**TASK REQUIREMENTS**
Write the data out again, character for character, with no images.

**Stored dataset items**
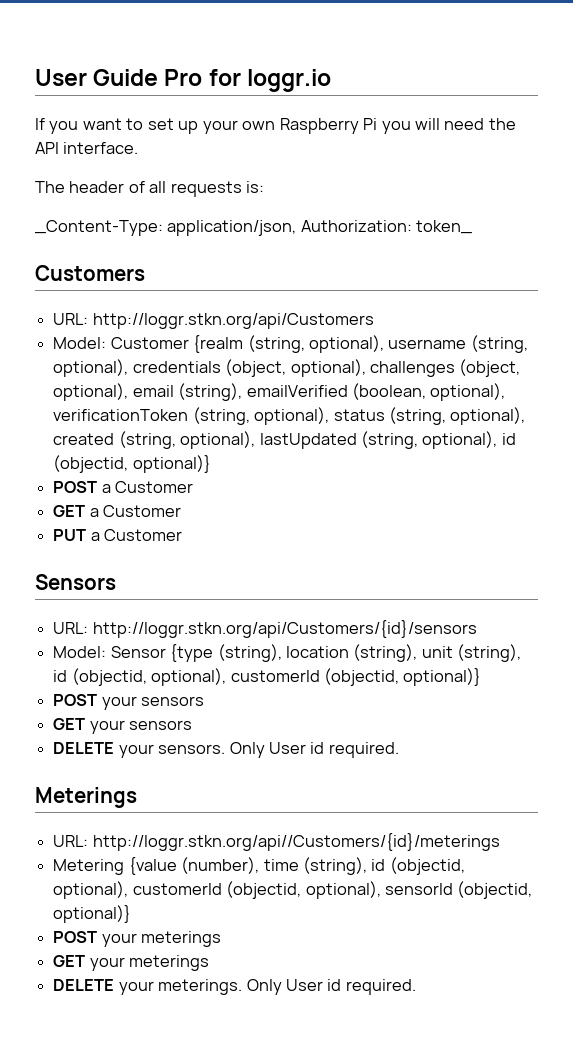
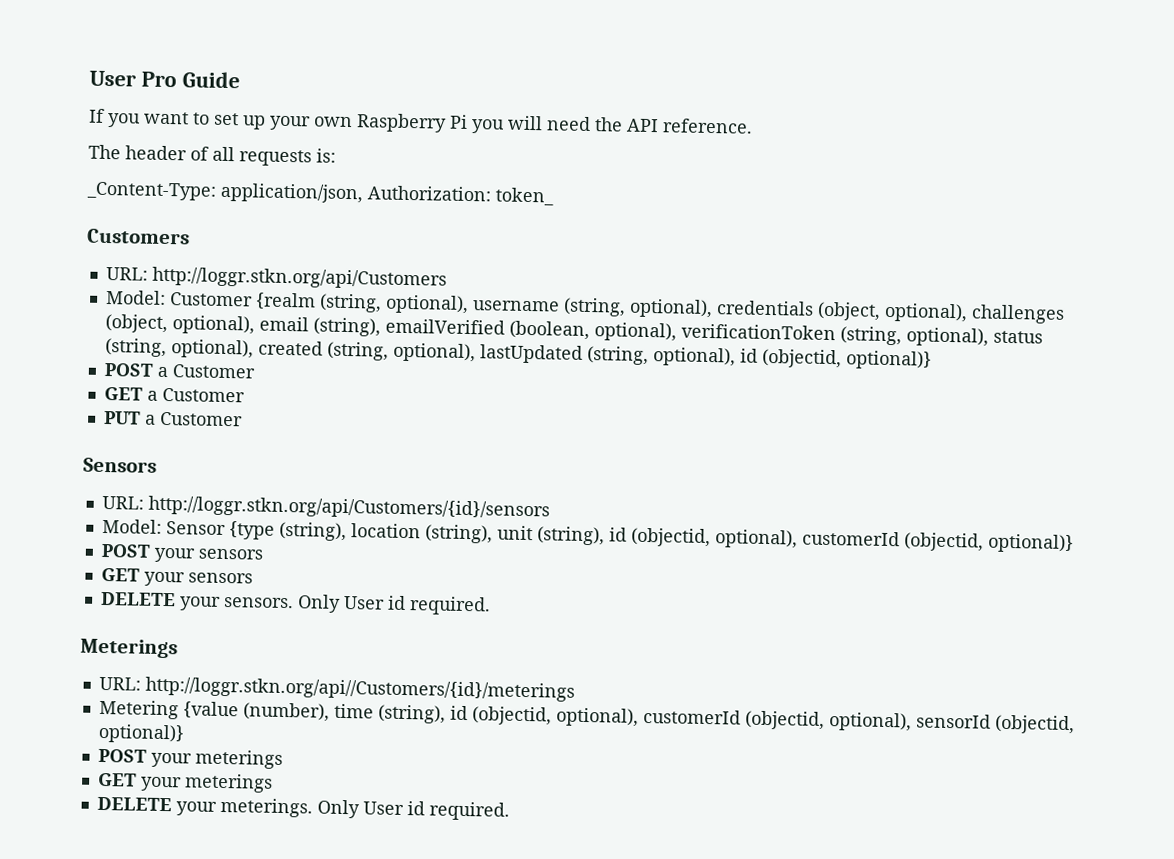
[35,69,87,86] User -> [89,70,177,88] User Pro
[164,69,331,92] Pro for loggr.io -> (240, 80) none
[63,142,139,154] interface. -> [662,118,753,134] reference.

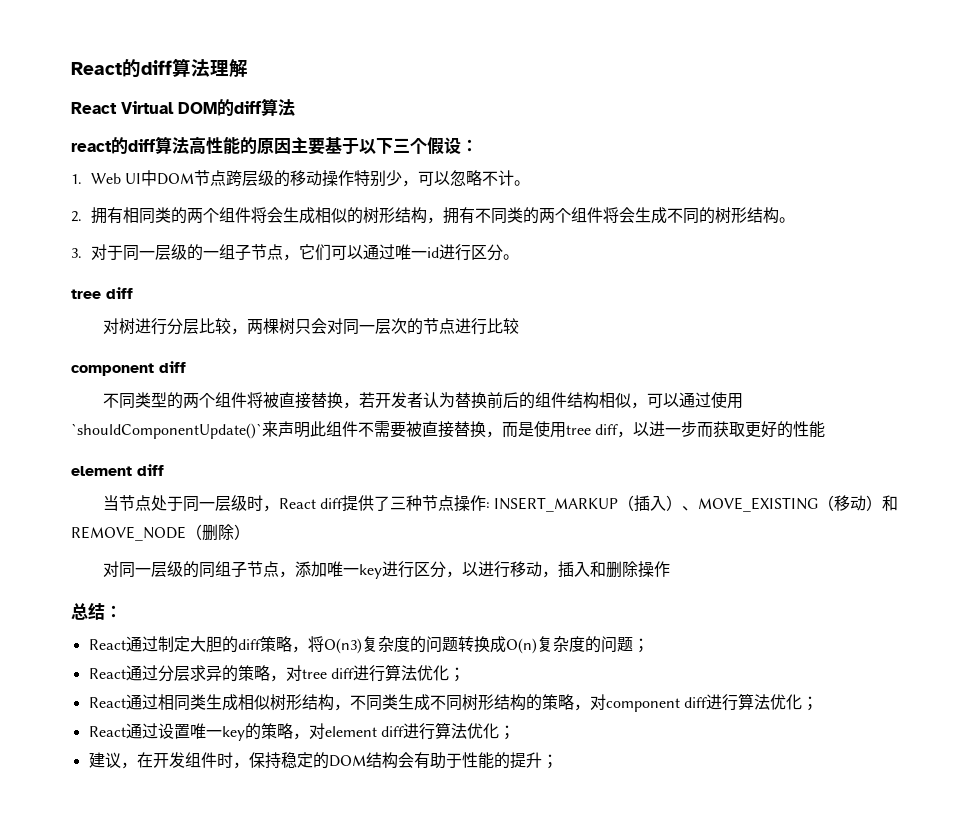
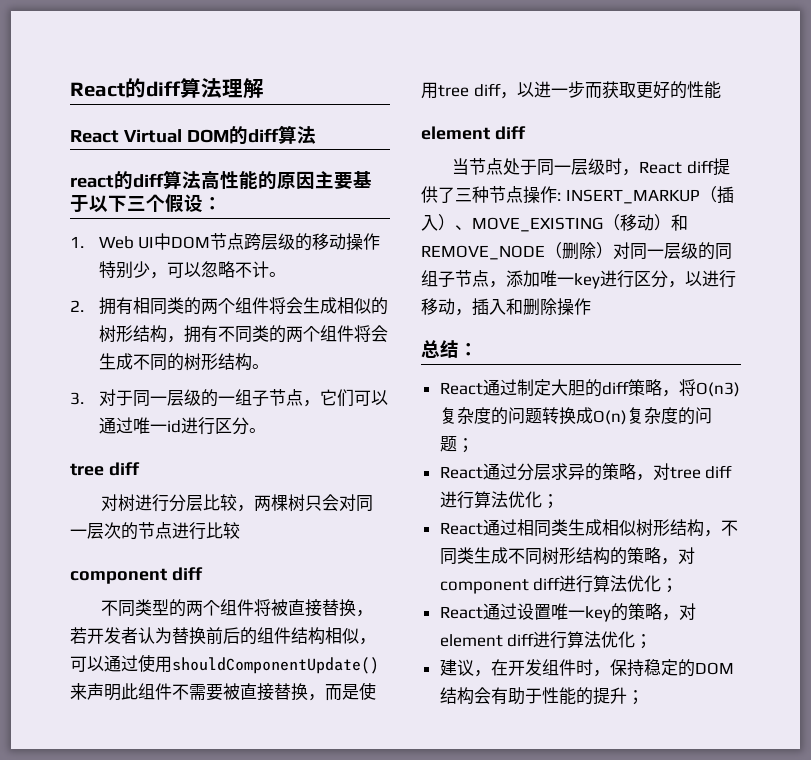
[71,423,262,439] `shouldComponentUpdate()` -> [172,657,379,674] shouldComponentUpdate()
(250, 532) // -> (613, 250) none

**COMPLETED TASK**
[35,69,87,86] User -> [89,70,177,88] User Pro
[164,69,331,92] Pro for loggr.io -> (240, 80) none
[63,142,139,154] interface. -> [662,118,753,134] reference.

[71,423,262,439] `shouldComponentUpdate()` -> [172,657,379,674] shouldComponentUpdate()
(250, 532) // -> (613, 250) none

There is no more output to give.